Disclaimer: I do not own bleach
Thank you to all those people who have reviewed, you guys make me so big headed :-) 3
Duties
I'm making food right now. I ended up making everything I think he would like because our conversation went like this:
"Ichigo I'm hungry?"
"You got two legs and two arms."
"I want you to cook it as my wife."
"Last time I checked I have a dick, I cannot be a girl."
"You wanna bet?"
"No, I could pull it out and after you suck it we can come to a consensus."
I started floating.
"Da, fuck!"
"What are you cooking?"
"Put me the fuck down!"
"Either my lap or those spikes under where you are floating."
I looked down; there are pointy spikes on the floor. I swear one just shined at me or winked or …how the fuck did they get there in the first place? They started getting closer; I touch the tip of one which as soon as I touched it drew blood.
"We grind cows on them or threw them, they are so sharp, and do you wanna play a game with them?"
"Grimmjow what the fuck do you want to eat?"
"The blood on your finger will suffice."
"Cook able asshole."
"Your finger"
"Food wise"
"Your finger"
"Something that is an animal."
"You're technically an animal."
"Not human!"
"I don't know, surprise me and you better not be wrong!"
He dropped me abruptly and I freaked thinking that the spikes were going to turn me into a human piece of cheese with too many holes but I fell on the hard floor. I looked at Grimmjow who was smirking menacingly.

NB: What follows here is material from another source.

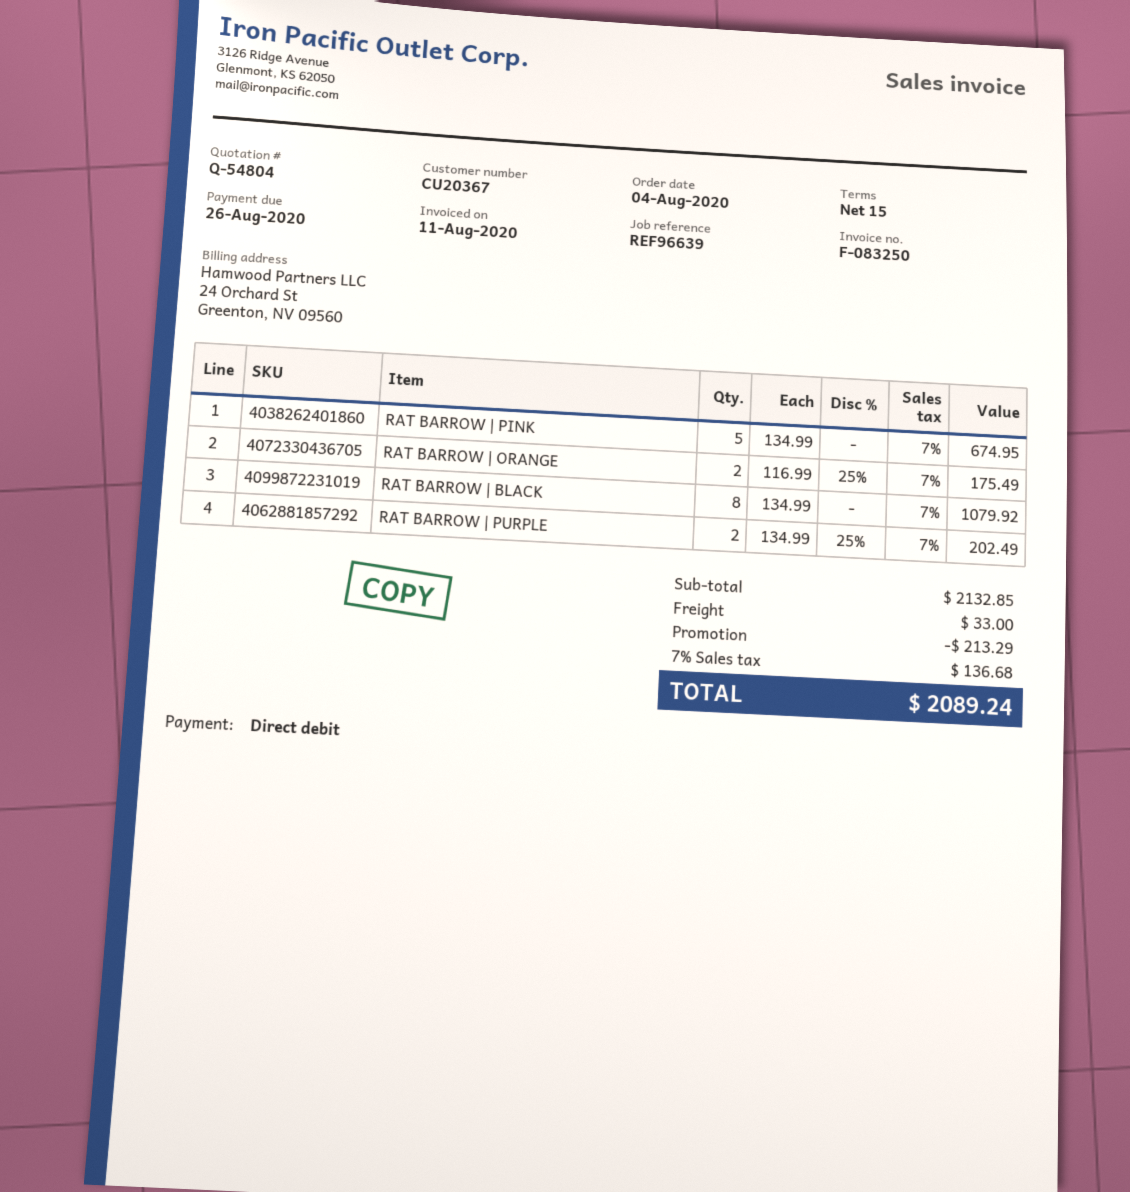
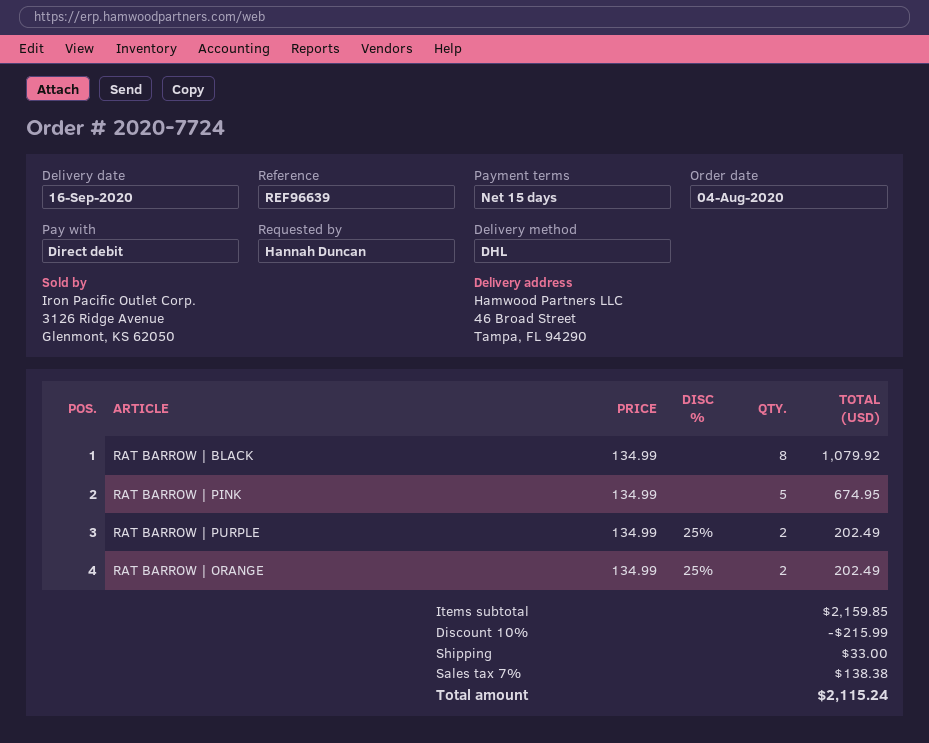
RAT BARROW | ORANGE: 2 x 116.99 - 25% = 175.49 -> 2 x 134.99 - 25% = 202.49
subtotal: 2132.85 -> 2159.85
discount: 213.29 -> 215.99
tax: 7% = 136.68 -> 7% = 138.38
total: 2089.24 -> 2115.24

Now I was cooking everything from chicken wings to devil's food cake. I really don't know what the fuck that bastard eats, for all I know he may eat his own foot and then watch it grow back. Okay he may not eat his self but I am so tired and I wish he would because it would serves for two things. He will no longer be hungry and then I will enjoy his pain as he does it.
I just finished cooking for 3 days straight. He's been eating everything that I cooked. I'm mentally taking notes on the things it takes him a shorter time to eat and the ones he picks up first. That is so I do not have to do this again. I turned around and put the last dish on the somehow growing table. Looking at it I felt proud of myself and now I was going to head into the living room and …..

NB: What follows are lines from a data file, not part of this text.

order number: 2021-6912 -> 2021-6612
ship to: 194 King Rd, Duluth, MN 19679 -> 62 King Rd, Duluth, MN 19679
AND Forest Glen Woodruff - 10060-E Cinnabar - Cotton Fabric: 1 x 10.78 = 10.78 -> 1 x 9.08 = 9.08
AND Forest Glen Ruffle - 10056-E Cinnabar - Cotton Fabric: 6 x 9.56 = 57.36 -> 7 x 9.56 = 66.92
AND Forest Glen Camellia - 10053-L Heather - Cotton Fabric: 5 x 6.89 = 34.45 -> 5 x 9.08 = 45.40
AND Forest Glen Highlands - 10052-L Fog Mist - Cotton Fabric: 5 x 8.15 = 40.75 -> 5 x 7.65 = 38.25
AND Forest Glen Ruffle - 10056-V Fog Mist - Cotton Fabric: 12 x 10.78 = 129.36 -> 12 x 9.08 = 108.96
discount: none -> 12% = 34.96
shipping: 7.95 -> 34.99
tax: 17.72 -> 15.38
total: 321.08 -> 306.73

"Hey babe, I want you to bathe me!"
"Oh hell naw, Ichigo ain't got time for this. I just got through cooking for a starving village." Protested Ichigo.
"Yeah it was great, now I want bubbles climbing up the wall and I want you to use the green brush because the bristles are harder."
"I'm taking a damn nap!"
"Yeah after you clean the living room, it has food in it."
"That you put there."
"But you're the one who cooked it, let's not play the blame game and clean this kitchen up will ya."
I looked at Grimmjow dumbfounded. He just smiled at me with his nail in between his teeth as a toothpick. He just turned around and scratched his head and left. I breathed out hard and run my fingers through my hair. He was trying to kill me.
The kitchen
" Fucking Grimmjow, he thinks he's the devil's son but I'm going show him real torture. I'm going to dip his cock in tar and then put chicken feathers on him and then I'm going to throw acid on that. Then I'm going to give him a STD bath and then I'm going to boil him until his skin comes off and then I'm going to use it as lamp skin. Then I'm going to take his tongue and feed it to the three-headed dog outside, so he can't scream when I do what I'm going to do next. I'm going to take his toenails off one at a time and then glue them on his eyelashes and then take the skin on his back and glue it to his front. Then I'm going to skin his nuts and then-"
"Wow, bra you love me way too much. We're just married, that's all."
"Ya damn fucker! You are not supposed to be in here!"
The Living Room
"How the fucks do you get macaroni on the ceiling and I think that is ice cream beside it."
"I'm sure that isn't ice cream, try jack off record."
"You mean?" I said pointing at it
"Yup, I say it should stay there for at least a week"
This motherfucker jacked off and wanted to leave his cum on the fucking ceiling beside macaroni! How the fuck do you even go that high? Second how the fuck do you…. you know what, I'm just going to stop asking how for a while.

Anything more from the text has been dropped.